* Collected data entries
▼

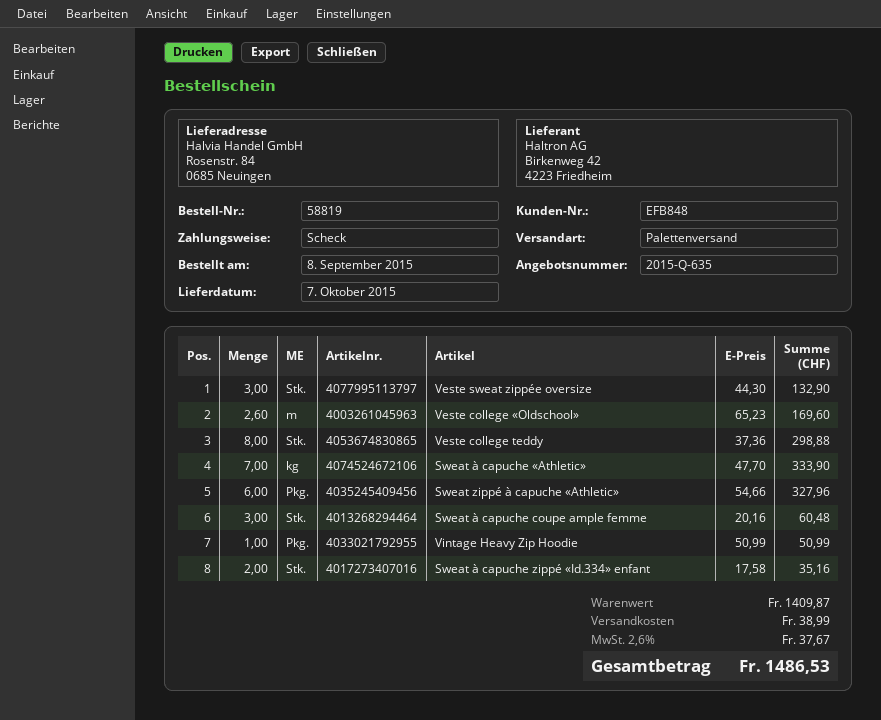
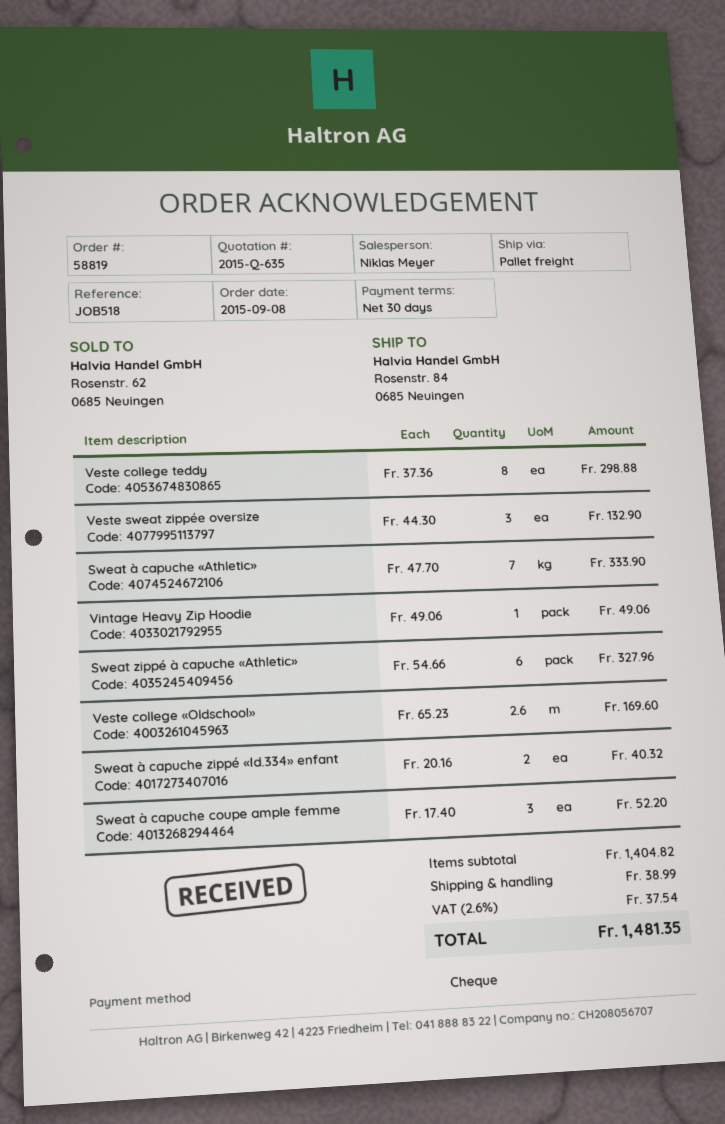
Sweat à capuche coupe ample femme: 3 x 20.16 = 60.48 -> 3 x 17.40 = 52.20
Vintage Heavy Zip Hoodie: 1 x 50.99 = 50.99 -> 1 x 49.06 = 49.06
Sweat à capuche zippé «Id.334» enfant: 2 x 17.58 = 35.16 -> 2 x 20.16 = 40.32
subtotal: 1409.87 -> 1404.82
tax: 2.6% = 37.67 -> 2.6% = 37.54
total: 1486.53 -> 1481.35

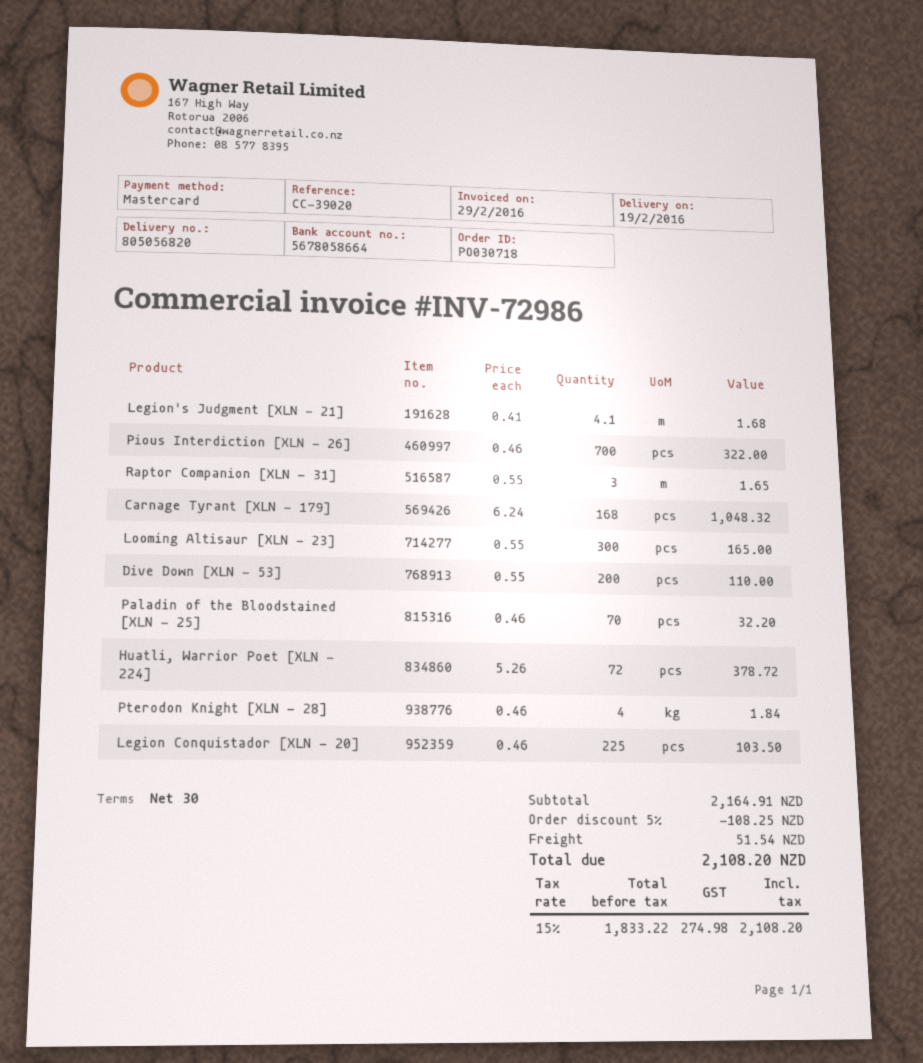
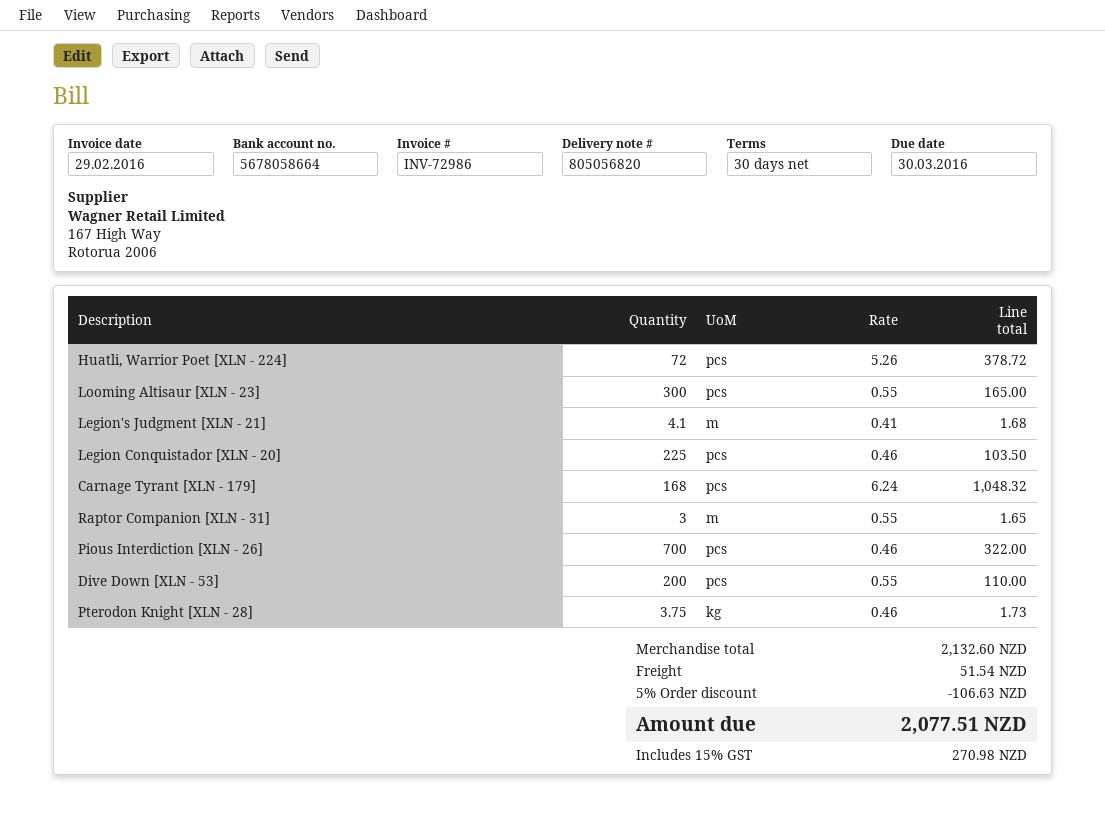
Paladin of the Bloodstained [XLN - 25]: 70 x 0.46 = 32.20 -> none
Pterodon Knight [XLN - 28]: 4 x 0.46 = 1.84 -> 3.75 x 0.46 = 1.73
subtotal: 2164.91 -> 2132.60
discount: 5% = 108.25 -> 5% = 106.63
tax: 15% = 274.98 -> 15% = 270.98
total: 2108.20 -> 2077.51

▲

* WHAT IS EXPECTED
Take every line from the data that contains the word "capuche".

* RESULT OF THIS EXERCISE
Sweat à capuche coupe ample femme: 3 x 20.16 = 60.48 -> 3 x 17.40 = 52.20
Sweat à capuche zippé «Id.334» enfant: 2 x 17.58 = 35.16 -> 2 x 20.16 = 40.32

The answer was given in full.